***** Records supplied *****

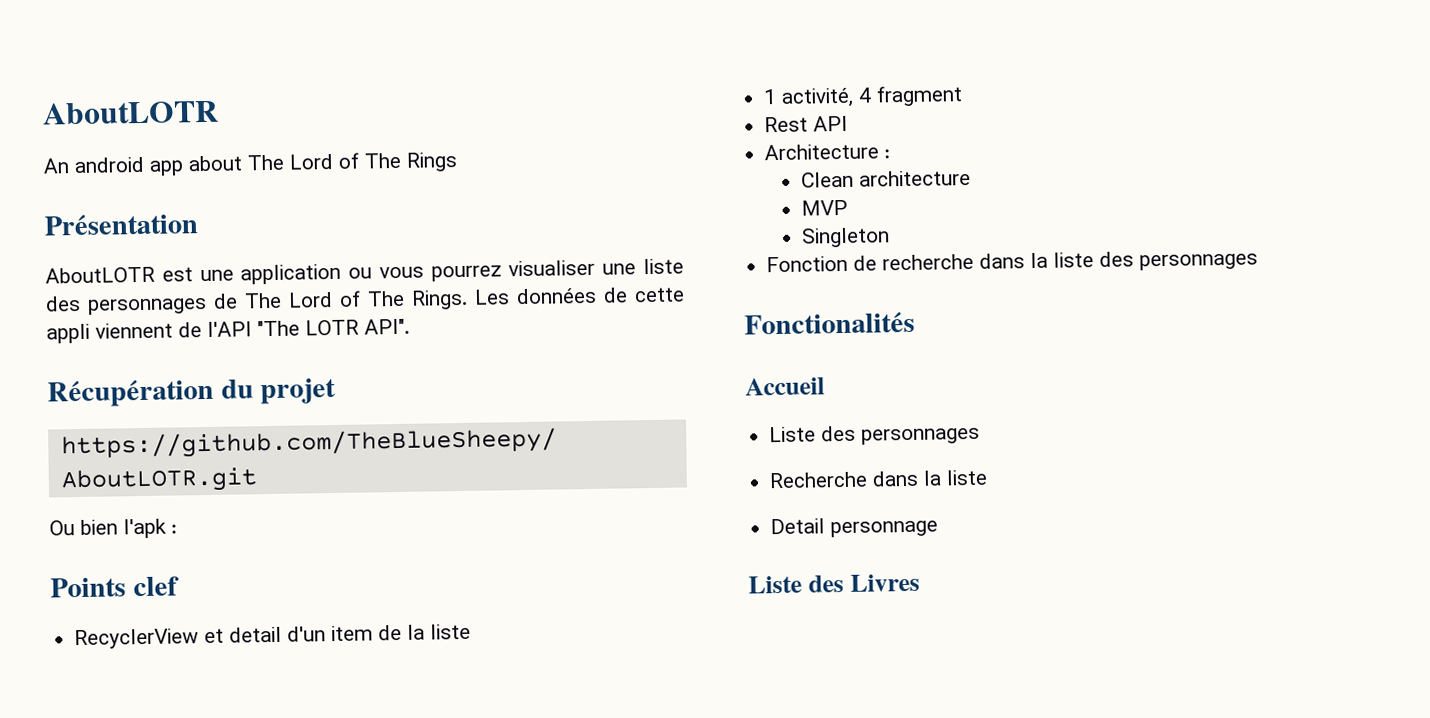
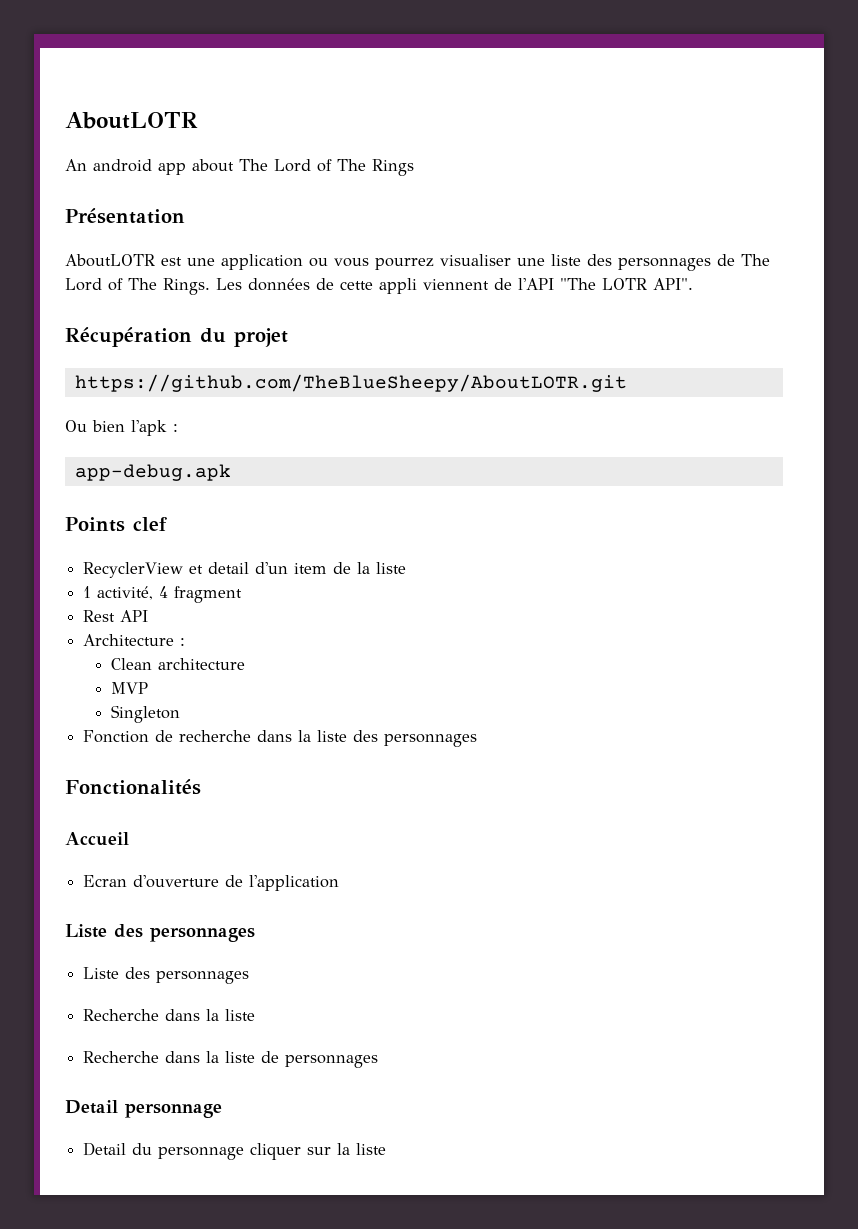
(177, 529) none -> [74,464,231,481] // app-debug.apk
(825, 386) none -> [83,875,340,891] [65,924,255,942] // Ecran d'ouverture de l'application // Liste des personnages
[770,518,939,538] [748,573,920,594] Detail personnage // Liste des Livres -> [83,1051,379,1068] [65,1100,222,1118] [83,1142,387,1160] Recherche dans la liste de personnages // Detail personnage // Detail du personnage cliquer sur la liste

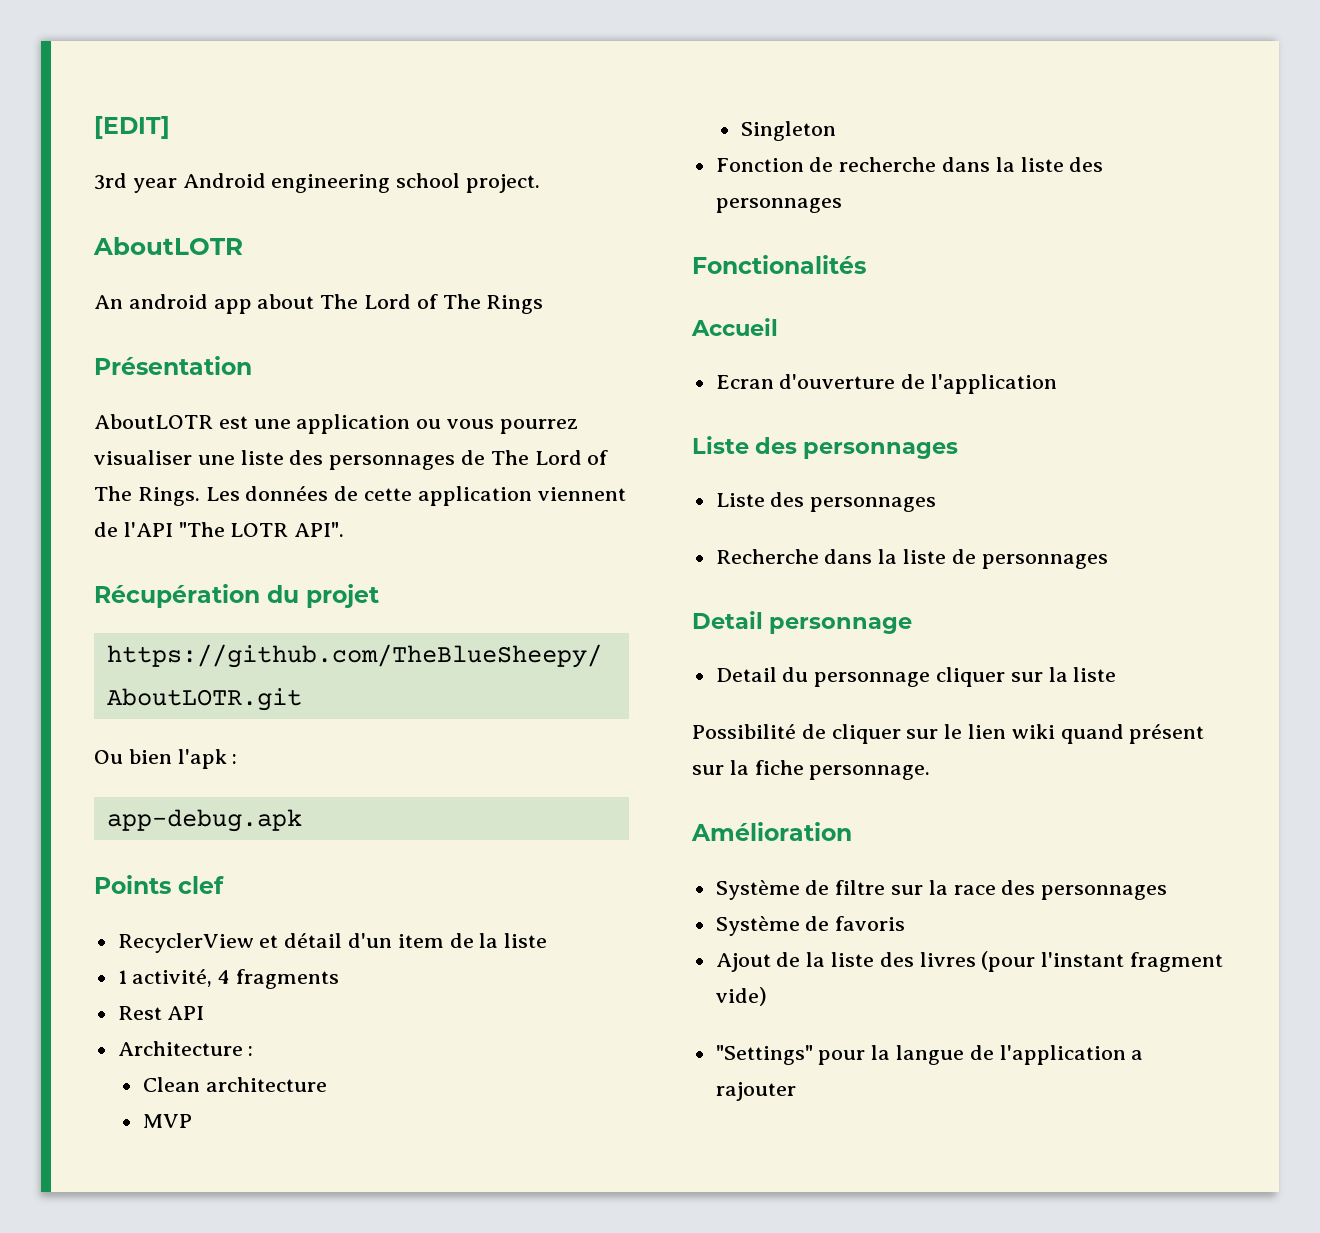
(65, 120) none -> [94,116,170,139] [94,173,541,193] [EDIT] // 3rd year Android engineering school project. //
[379,278,417,294] appli -> [417,486,532,506] application
[208,562,250,574] detail -> [284,933,343,948] détail
[174,586,243,603] fragment -> [236,969,340,989] fragments
[83,1051,256,1063] // Recherche dans la liste -> (947, 556) none
(387, 1149) none -> [692,724,1205,744] [692,760,931,780] [691,822,852,841] [715,880,1168,900] [715,916,906,936] [715,951,1224,972] [715,987,767,1006] [715,1045,1144,1065] [715,1082,796,1101] // Possibilité de cliquer sur le lien wiki quand présent sur la fiche personnage. // Amélioration // Système de filtre sur la race des personnages // Système de favoris // Ajout de la liste des livres (pour l'instant fragment vide) // "Settings" pour la langue de l'application a rajouter

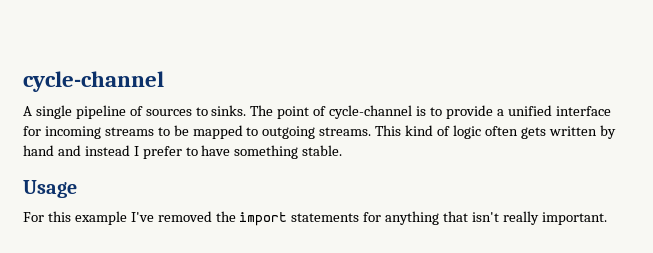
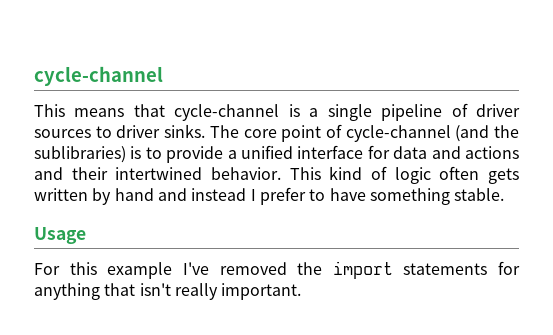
[23,106,32,116] A -> [34,104,319,121] This means that cycle-channel is a
(143, 111) none -> [476,104,521,117] driver
(208, 111) none -> [116,125,161,138] driver
(274, 110) none -> [243,129,277,138] core
(413, 112) none -> [455,125,519,142] [34,146,126,163] (and the sublibraries)
[44,125,372,139] incoming streams to be mapped to outgoing streams. -> [393,146,519,159] [34,167,281,180] data and actions and their intertwined behavior.

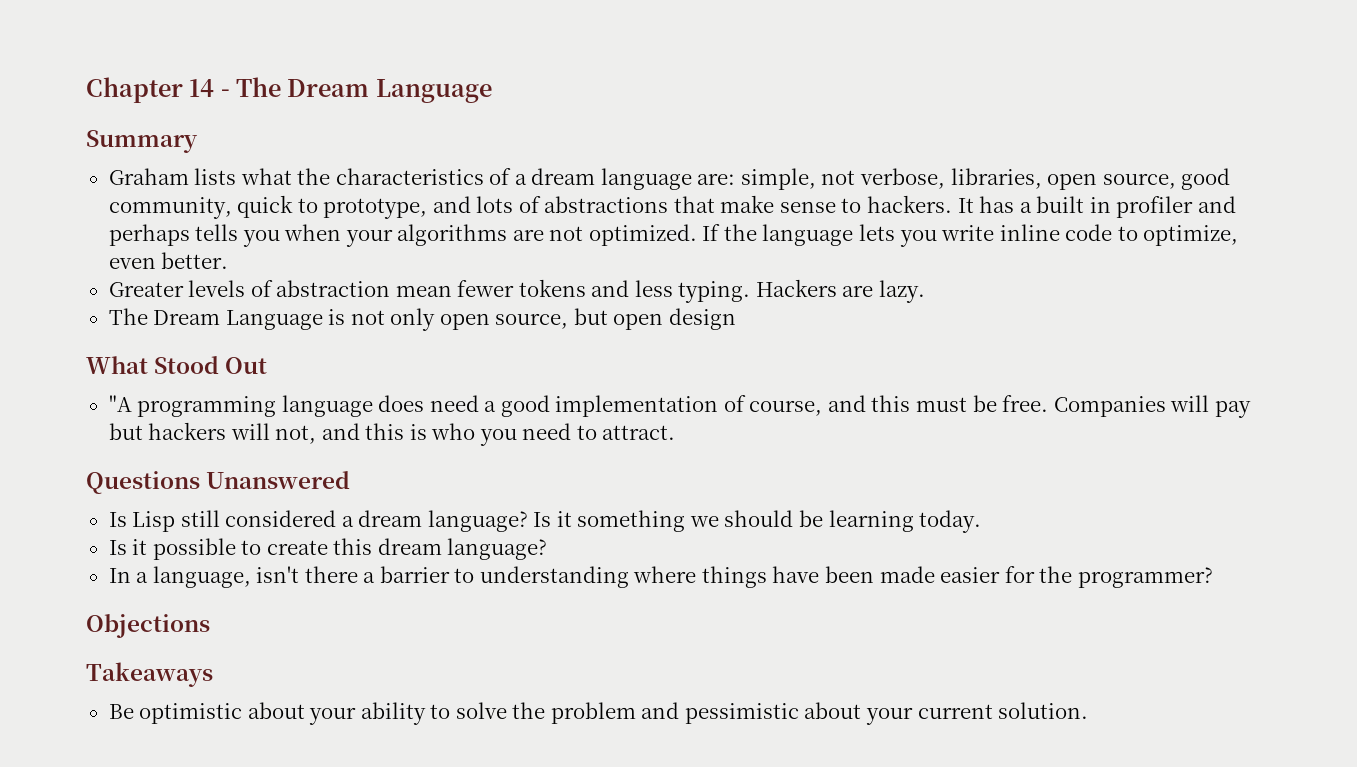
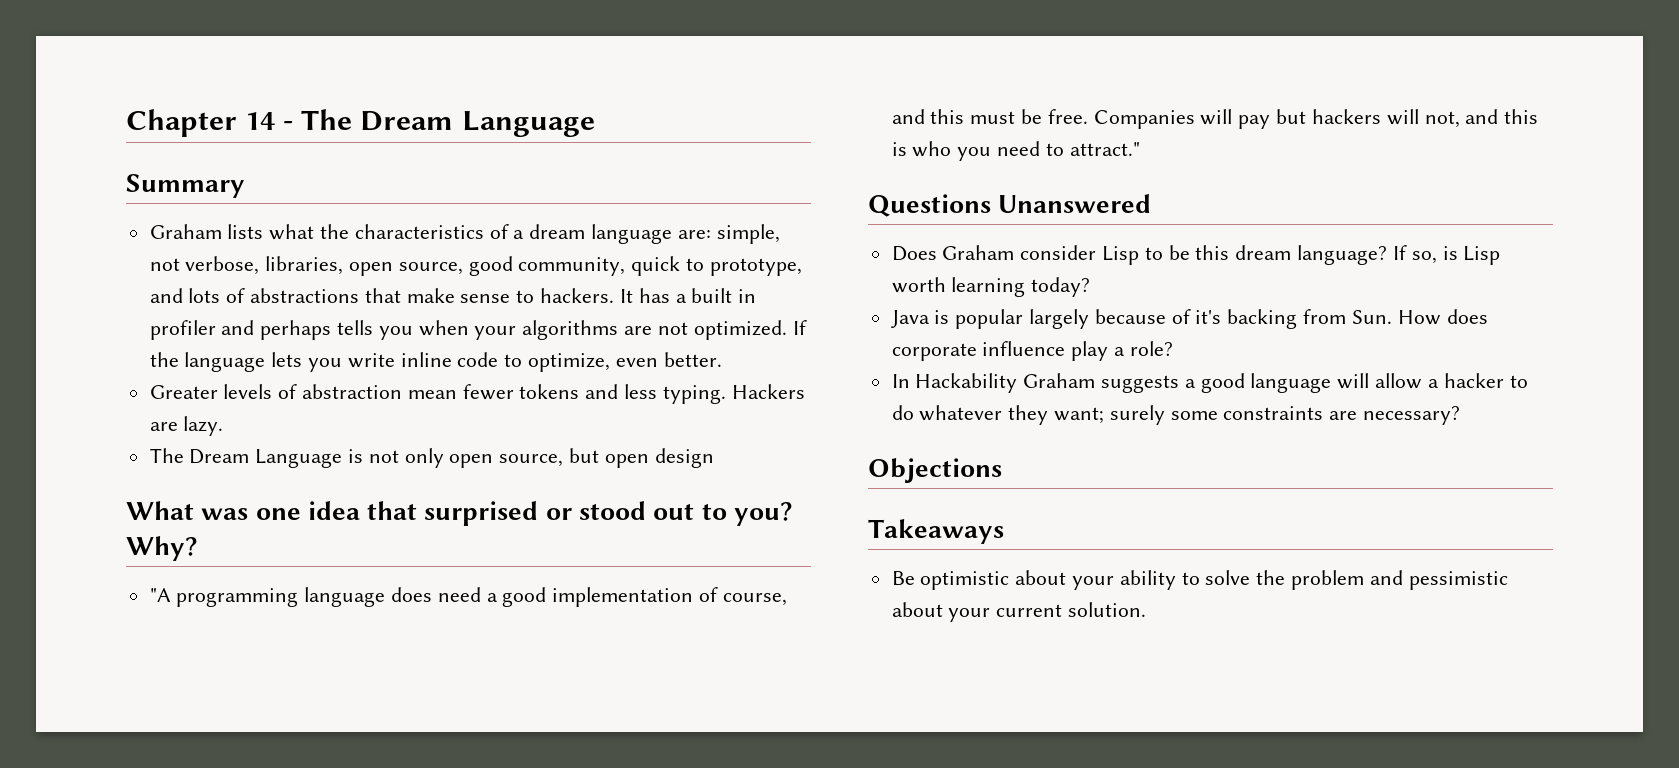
[154,356,268,374] Stood Out -> [201,501,793,526] [126,536,198,561] was one idea that surprised or stood out to you? Why?
[602,425,676,440] attract. -> [1069,142,1140,156] attract."
[108,510,982,533] [108,538,548,560] [108,566,1213,588] Is Lisp still considered a dream language? Is it something we should be learning today. // Is it possible to create this dream language? // In a language, isn't there a barrier to understanding where things have been made easier for the programmer? -> [891,245,1501,265] [891,277,1091,297] [890,309,1488,329] [891,341,1173,361] [891,373,1528,393] [891,405,1461,425] Does Graham consider Lisp to be this dream language? If so, is Lisp worth learning today? // Java is popular largely because of it's backing from Sun. How does corporate influence play a role? // In Hackability Graham suggests a good language will allow a hacker to do whatever they want; surely some constraints are necessary?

*****

The problem -> Leave out the pictures and repeat the remaining data exactly.

Your solution ->
(177, 529) none -> [74,464,231,481] // app-debug.apk
(825, 386) none -> [83,875,340,891] [65,924,255,942] // Ecran d'ouverture de l'application // Liste des personnages
[770,518,939,538] [748,573,920,594] Detail personnage // Liste des Livres -> [83,1051,379,1068] [65,1100,222,1118] [83,1142,387,1160] Recherche dans la liste de personnages // Detail personnage // Detail du personnage cliquer sur la liste

(65, 120) none -> [94,116,170,139] [94,173,541,193] [EDIT] // 3rd year Android engineering school project. //
[379,278,417,294] appli -> [417,486,532,506] application
[208,562,250,574] detail -> [284,933,343,948] détail
[174,586,243,603] fragment -> [236,969,340,989] fragments
[83,1051,256,1063] // Recherche dans la liste -> (947, 556) none
(387, 1149) none -> [692,724,1205,744] [692,760,931,780] [691,822,852,841] [715,880,1168,900] [715,916,906,936] [715,951,1224,972] [715,987,767,1006] [715,1045,1144,1065] [715,1082,796,1101] // Possibilité de cliquer sur le lien wiki quand présent sur la fiche personnage. // Amélioration // Système de filtre sur la race des personnages // Système de favoris // Ajout de la liste des livres (pour l'instant fragment vide) // "Settings" pour la langue de l'application a rajouter

[23,106,32,116] A -> [34,104,319,121] This means that cycle-channel is a
(143, 111) none -> [476,104,521,117] driver
(208, 111) none -> [116,125,161,138] driver
(274, 110) none -> [243,129,277,138] core
(413, 112) none -> [455,125,519,142] [34,146,126,163] (and the sublibraries)
[44,125,372,139] incoming streams to be mapped to outgoing streams. -> [393,146,519,159] [34,167,281,180] data and actions and their intertwined behavior.

[154,356,268,374] Stood Out -> [201,501,793,526] [126,536,198,561] was one idea that surprised or stood out to you? Why?
[602,425,676,440] attract. -> [1069,142,1140,156] attract."
[108,510,982,533] [108,538,548,560] [108,566,1213,588] Is Lisp still considered a dream language? Is it something we should be learning today. // Is it possible to create this dream language? // In a language, isn't there a barrier to understanding where things have been made easier for the programmer? -> [891,245,1501,265] [891,277,1091,297] [890,309,1488,329] [891,341,1173,361] [891,373,1528,393] [891,405,1461,425] Does Graham consider Lisp to be this dream language? If so, is Lisp worth learning today? // Java is popular largely because of it's backing from Sun. How does corporate influence play a role? // In Hackability Graham suggests a good language will allow a hacker to do whatever they want; surely some constraints are necessary?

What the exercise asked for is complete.